Tiptoe round DH all the time as anything I say is taken as perceived criticism of him. Can't have a discussion about anything important that we disagree on. Therefore I don't say anything much.
I don't know if I love him any more. Sometimes I think I do ( think it's affection and appreciation as he's a wonderful father)other times can't stand to be in the same room.
I'm frightened that counsellor will tell us we shouldn't be together - is that likely to happen?
From a practical standpoint - where is counselling likely to take place? When ( evenings ?). How many sessions do they offer and how frequently? I would just like to talk to somebody else and get an objective view of our relationship ( so would help if he was there ) but he's so touchy about anything I say which "puts him down" it's going to be tricky.
Jesus, reading this again, think we probably do need to go . Help!

OP posts:
unicorn · 01/11/2005 23:57

Everyone has different experiences of Relate...
but basically if you want night time slots there will be a waiting list.

You pay according to your means, so if both earning it is quite a lot really - but it is a donation - so you work out what you can afford with the counsellor.

It didn't really work for me and dh (the counsellor 'sacked us'!! ) as we had issues that were to do with our dd which she didn't feel were part of her remit... so we were left a bit high and dry really.

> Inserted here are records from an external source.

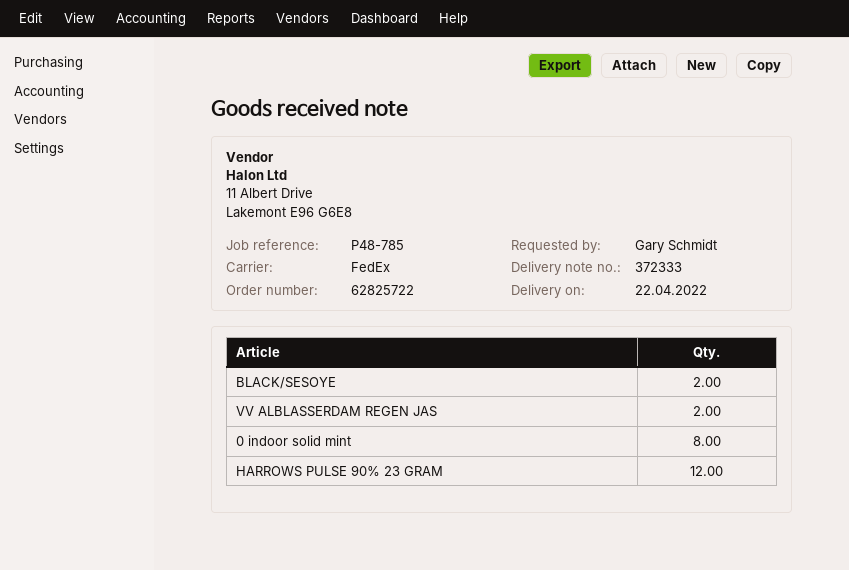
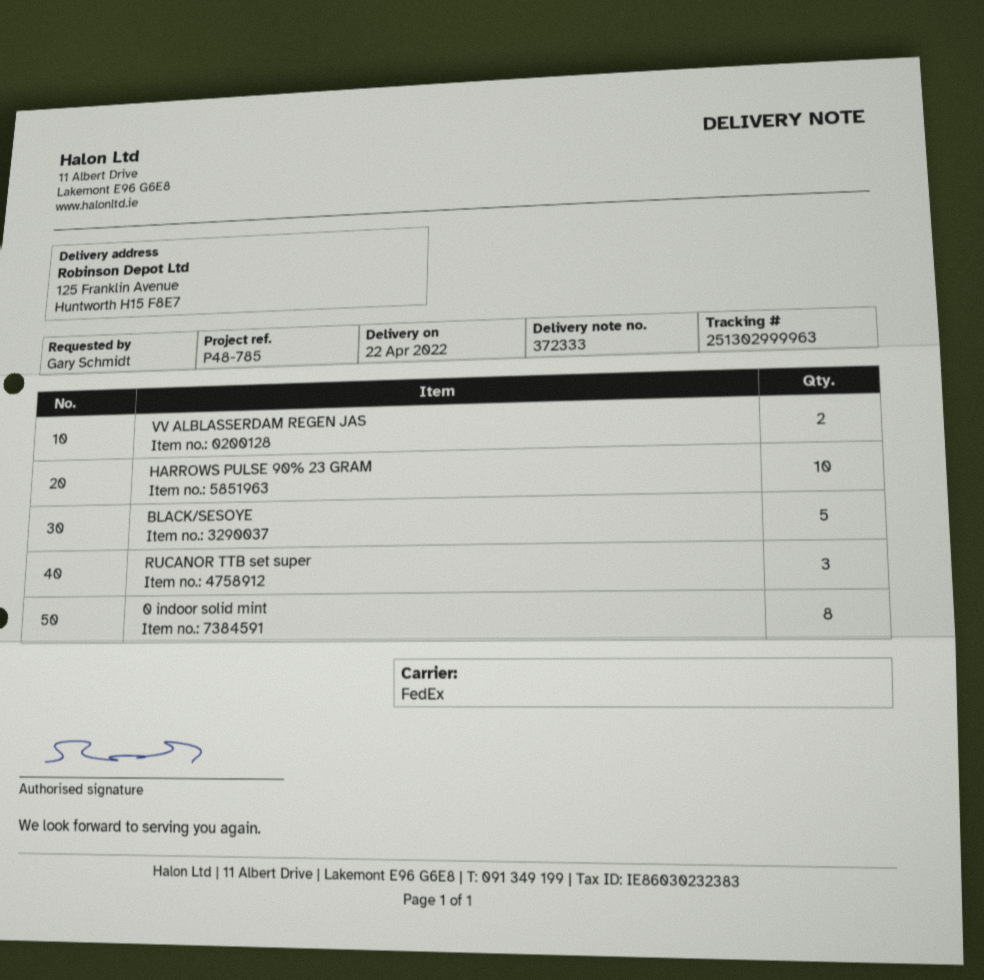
BLACK/SESOYE: 2 -> 5
HARROWS PULSE 90% 23 GRAM: 12 -> 10
RUCANOR TTB set super: none -> 3

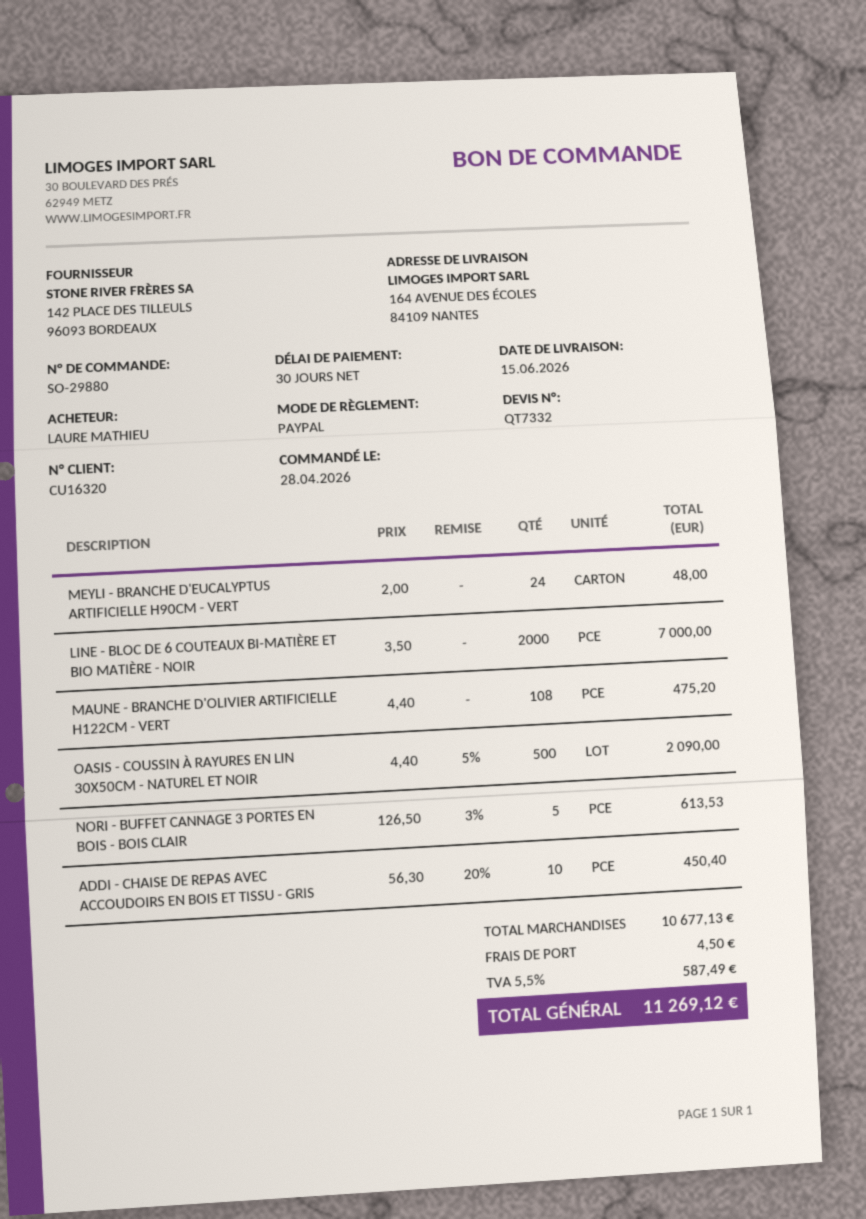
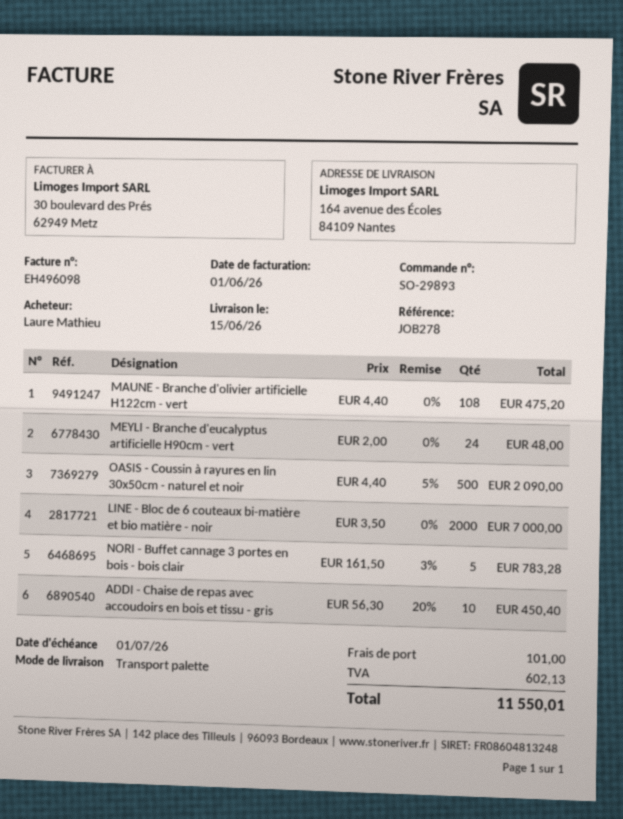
order number: SO-29880 -> SO-29893
NORI - BUFFET CANNAGE 3 PORTES EN BOIS - BOIS CLAIR: 5 x 126.50 - 3% = 613.53 -> 5 x 161.50 - 3% = 783.28
shipping: 4.50 -> 101.00
tax: 587.49 -> 602.13
total: 11269.12 -> 11550.01

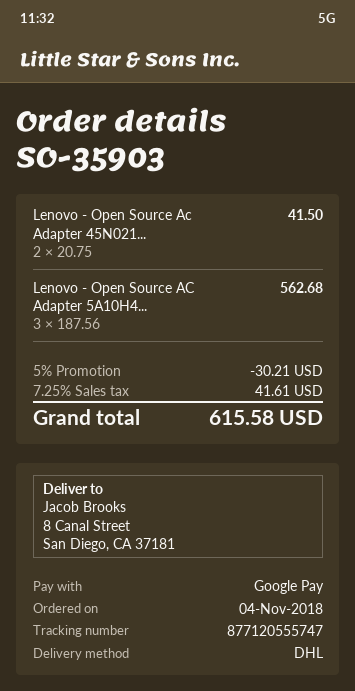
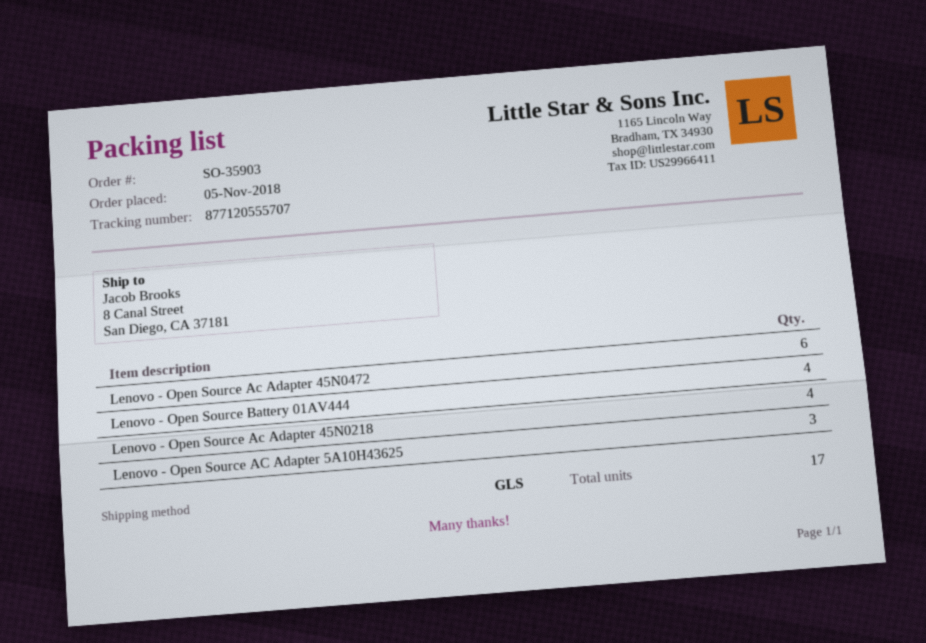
order date: 2018-11-04 -> 2018-11-05
shipping method: DHL -> GLS
tracking number: 877120555747 -> 877120555707
Lenovo - Open Source Ac Adapter 45N021...: 2 -> 4
Lenovo - Open Source Ac Adapter 45N0472: none -> 6
Lenovo - Open Source Battery 01AV444: none -> 4

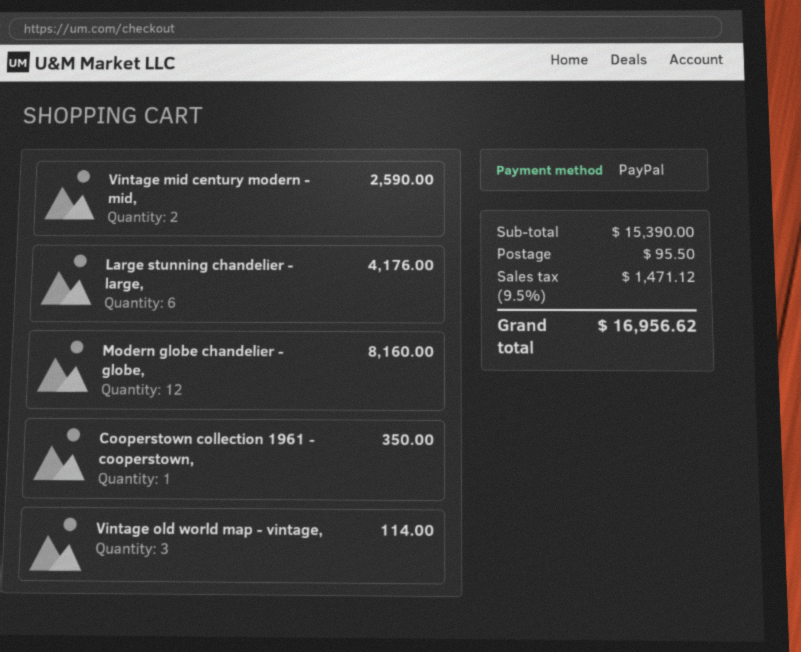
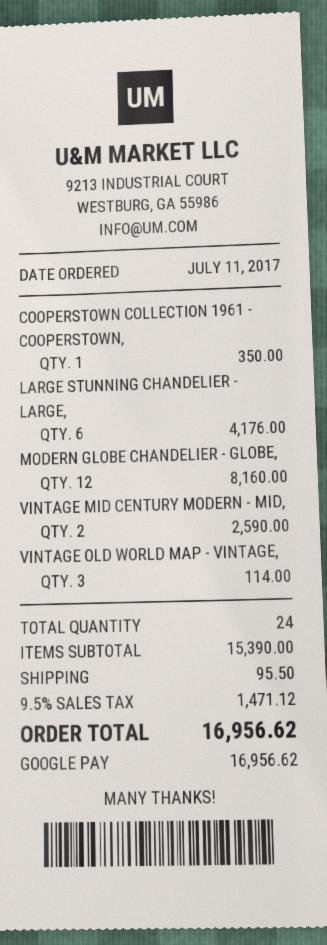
payment method: PayPal -> Google Pay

Like everything it depends on the counsellor I think..I would give it a go though, it is good to have some space to be able to objectively discuss stuff.
Good luck x

essbee · 02/11/2005 00:57

Message withdrawn

ninah · 02/11/2005 10:12

I think it might be helpful if you can both go. My P refused and I found it a bit useless on my own tbh. Call them, and they will call you back I found them v proactive about appointments etc (and payment!)